Prof. Dr. Kristina Haugaa gave two presentations in separate sessions: “Arrhythmogenic mitral valve prolapse: risk stratification” and “Arrhythmogenic mitral valve prolapse: risk stratification”. She was also attending as a panelist.
Assoc. Prof. Dr. Helge Skulstad was a part of the team behind the “2022 ESC Guidelines on cardiovascular assessment and management of patients undergoing non-cardiac surgery” which was published at the congress. He was also part of the expert panel on-site in Barcelona.
Dr. Esra Kaya presented her poster on “Left ventricular mechanical dispersion by speckle tracking echocardiography is a predictor of atrioventricular block after Transcatheter aortic valve implantation”. Concluding with: "With that study we found out that LV mechanical dispersion can be an echocardiographic predictor of AV block after TAVI.”
Dr. Marianne Forså gave her presentation in cardiac remodeling in adolescent athletes. Sex differences progressed through adolescence, and were more prominent than previously reported. Remodelling beyond reference values was found in both males and females, however more frequent in males from mid-adolescence.
Dr. Mali Sæter presented her poster in the session called “Cardio-oncology 3” under the title “Cardiorespiratory fitness and left ventricular function in breast cancer survivors a decade after Epirubicin treatment”.
Dr. Eivind Aabel presented a poster on Mitral Annulus Disjunction (MAD). He found that severe ventricular arrhythmias occurred with a 4% incidence rate in this loop recorder study on 60 patients with arrhythmic mitral valve syndrome.
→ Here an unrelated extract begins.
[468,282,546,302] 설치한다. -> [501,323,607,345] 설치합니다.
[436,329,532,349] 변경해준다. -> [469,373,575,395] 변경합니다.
Frequent PVCs, NSVT, greater left ventricular diameter and greater posterolateral MAD predicted first severe ventricular arrhythmia.
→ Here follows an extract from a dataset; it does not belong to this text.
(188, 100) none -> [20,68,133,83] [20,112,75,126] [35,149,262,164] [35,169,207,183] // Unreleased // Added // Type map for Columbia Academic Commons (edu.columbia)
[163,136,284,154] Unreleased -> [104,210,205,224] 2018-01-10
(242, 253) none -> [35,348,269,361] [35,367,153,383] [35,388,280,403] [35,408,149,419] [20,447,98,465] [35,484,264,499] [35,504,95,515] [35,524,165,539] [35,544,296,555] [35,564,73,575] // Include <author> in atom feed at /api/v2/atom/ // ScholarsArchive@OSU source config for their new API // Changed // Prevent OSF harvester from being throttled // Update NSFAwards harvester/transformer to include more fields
Dr. Marit Kristine Smedsrud presented the study “Highly malignant disease in early-onset arrhythmogenic cardiomyopathy (AC)
” at the moderated poster session “Clinical findings in genetic cardiomyopathies». This study aimed to explore the incidence of severe cardiac events in paediatric AC patients and the yield of family screening for AC in childhood. The cumulative incidence of severe cardiac events in paediatric AC patients was 23 % during 6 years of follow-up and half of the events occurred in children ≤12 years of age. Eighteen % of paediatric relatives met diagnostic criteria for definite AC. The findings of a high-malignant phenotype in childhood-onset arrhythmogenic cardiomyopathy indicate a need for AC family screening at younger age than currently recommended.